RECORDS SUPPLIED |
──────────
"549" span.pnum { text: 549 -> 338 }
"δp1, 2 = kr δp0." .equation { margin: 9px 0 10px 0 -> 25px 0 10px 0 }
──────────
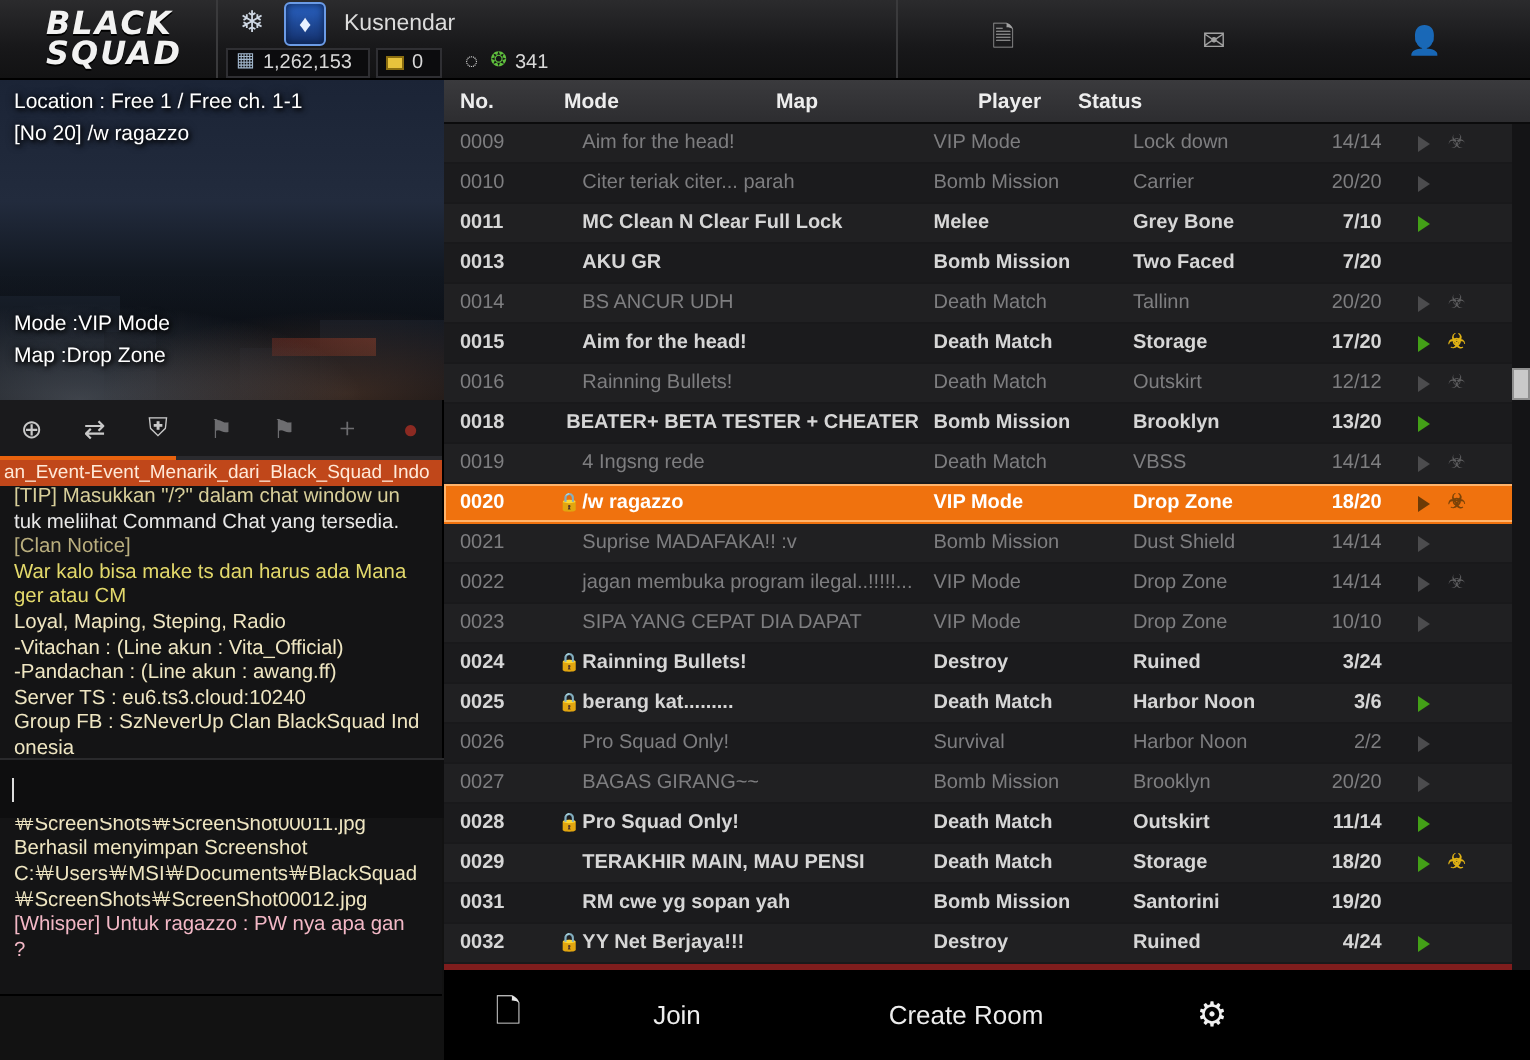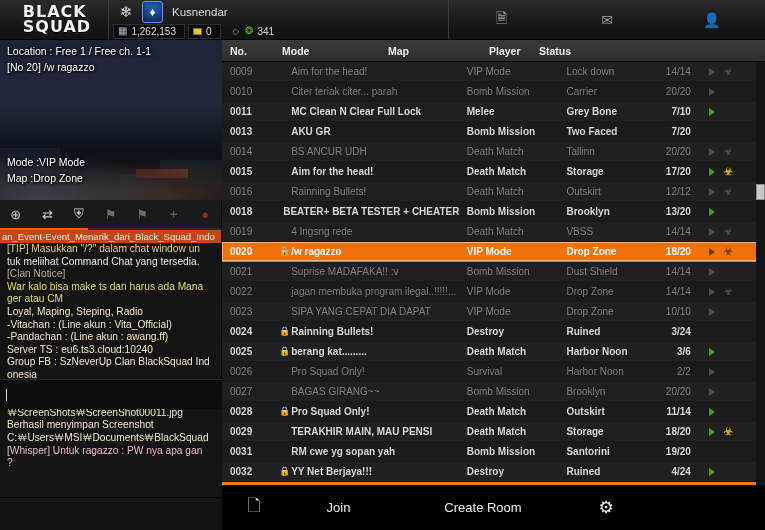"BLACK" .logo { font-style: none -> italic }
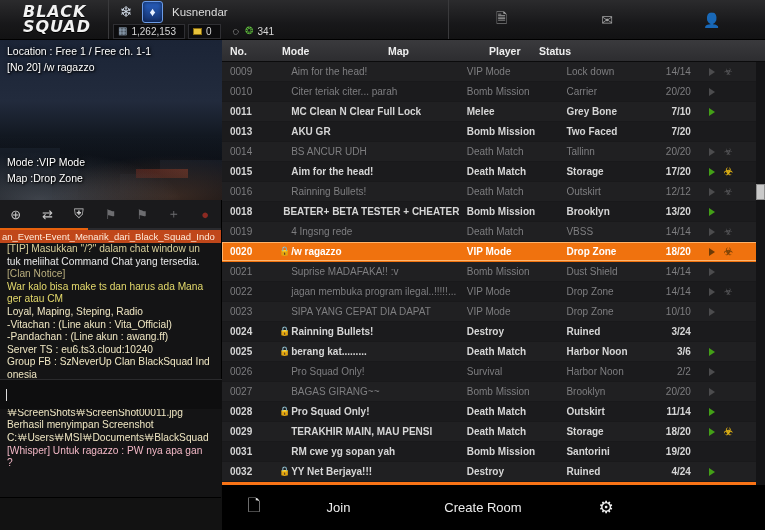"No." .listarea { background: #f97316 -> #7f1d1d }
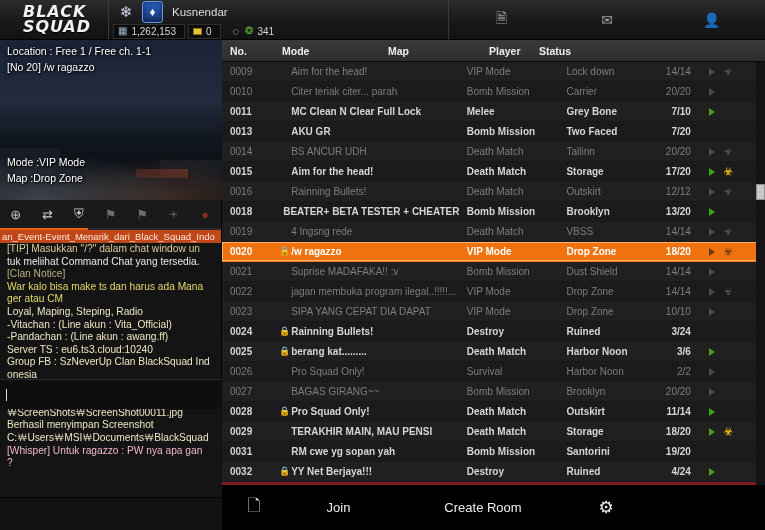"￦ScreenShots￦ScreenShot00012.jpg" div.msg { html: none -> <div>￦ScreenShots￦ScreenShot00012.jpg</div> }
──────────
With the line holding "text: 549 ->" as the first and the line holding "margin: 9px 0" as the last, set down that range of the entries above exactly, and nothing else.

"549" span.pnum { text: 549 -> 338 }
"δp1, 2 = kr δp0." .equation { margin: 9px 0 10px 0 -> 25px 0 10px 0 }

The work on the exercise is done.